Had a meeting last week and a local inspector brought up this question. Is the below install compliant. There is art. 230.91, 408.36(depending) , and anything else you know about. Actually the definition of service conductors also comes into play also. I will post later the IAEI response-- Not sure I agree with it. BTW the TS has a center off position



> Service Conductors. The conductors from the service point to the service disconnecting means.
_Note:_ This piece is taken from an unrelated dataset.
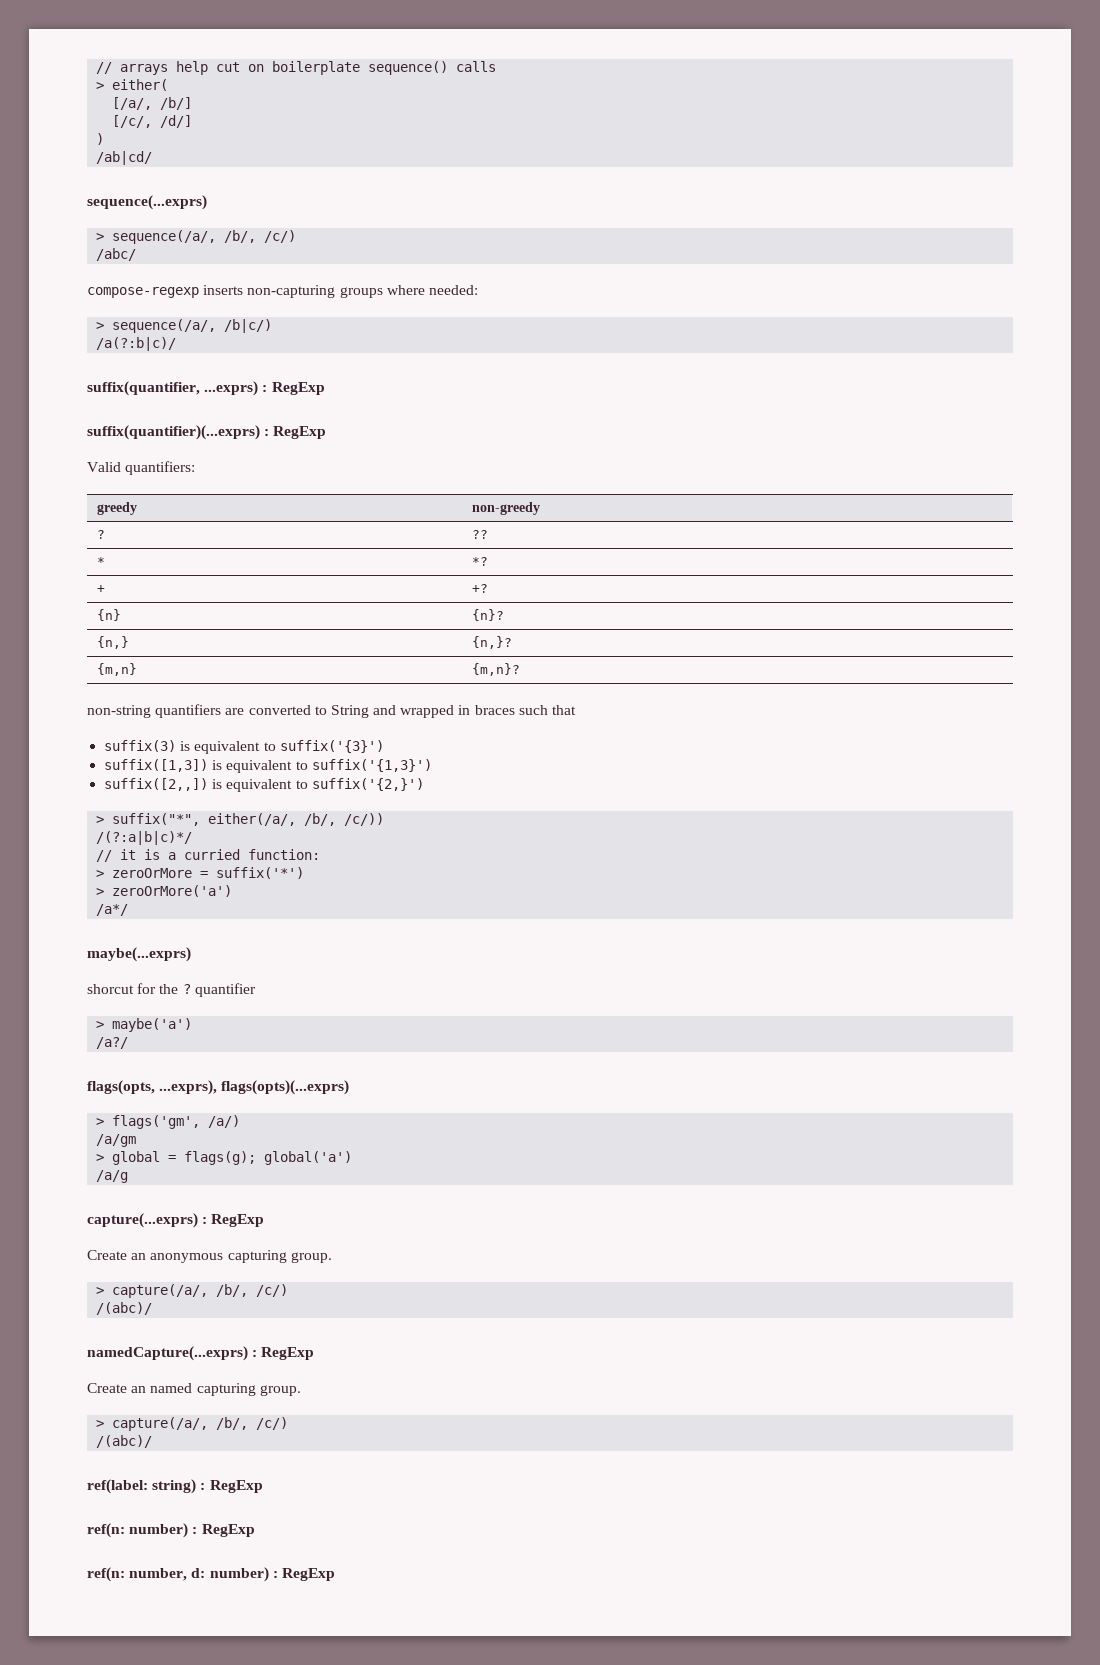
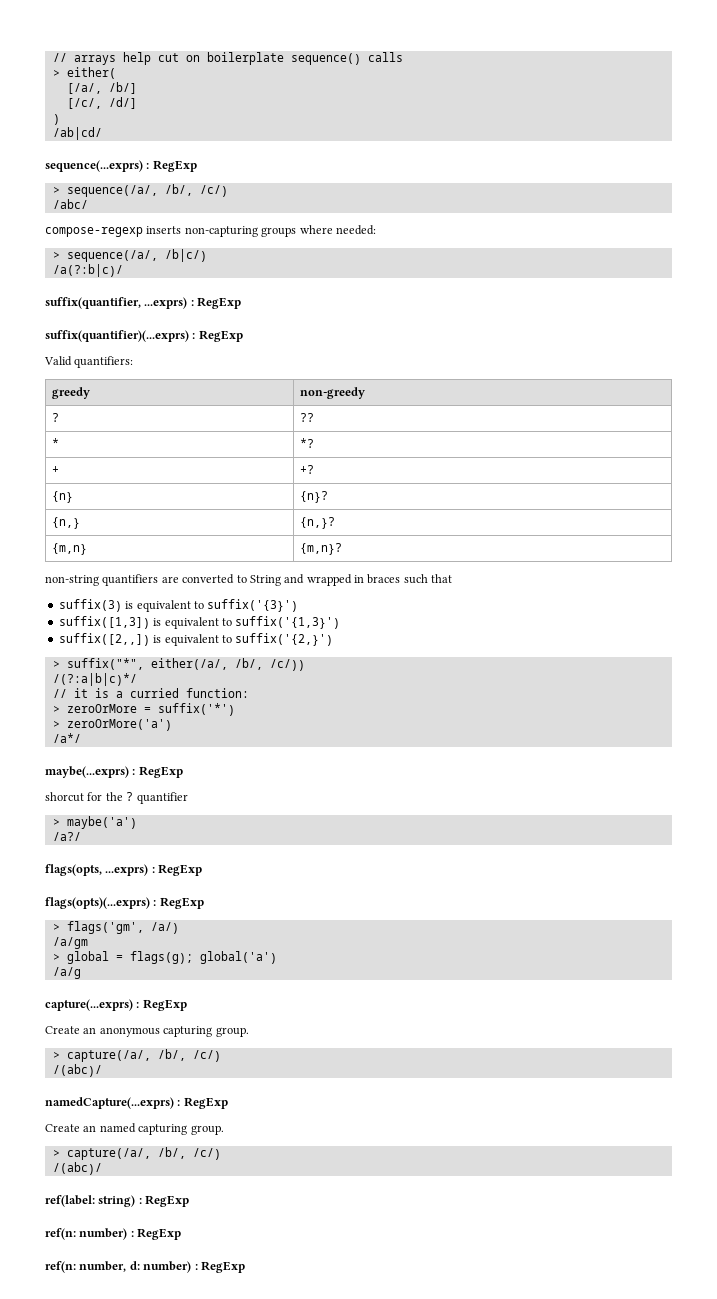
(207, 202) none -> [146,160,197,172] : RegExp
(191, 954) none -> [132,766,183,778] : RegExp
[159,1080,218,1095] ...exprs), -> [105,864,203,876] ...exprs) : RegExp //
(350, 1087) none -> [153,897,204,909] : RegExp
> 230.91 Location. The service overcurrent device shall be an integral part of the service disconnecting means or shall be located immediately adjacent thereto





> 408.36 Overcurrent Protection. In addition to the requirement of 408.30, a panelboard shall be protected by an overcurrent protective device having a rating not greater
> than that of the panelboard. This overcurrent protective device shall be located within or at any point on the supply side of the panelboard.
> 
> 
> ...


----------



## aftershockews (Dec 22, 2012)

I always thought that a transfer switch that was used in that manor had to have a OCPD. :blink:


----------



## Dennis Alwon (May 9, 2009)

aftershockews said:


> I always thought that a transfer switch that was used in that manor had to have a OCPD. :blink:


Nope- look at 230.91


----------



## dronai (Apr 11, 2011)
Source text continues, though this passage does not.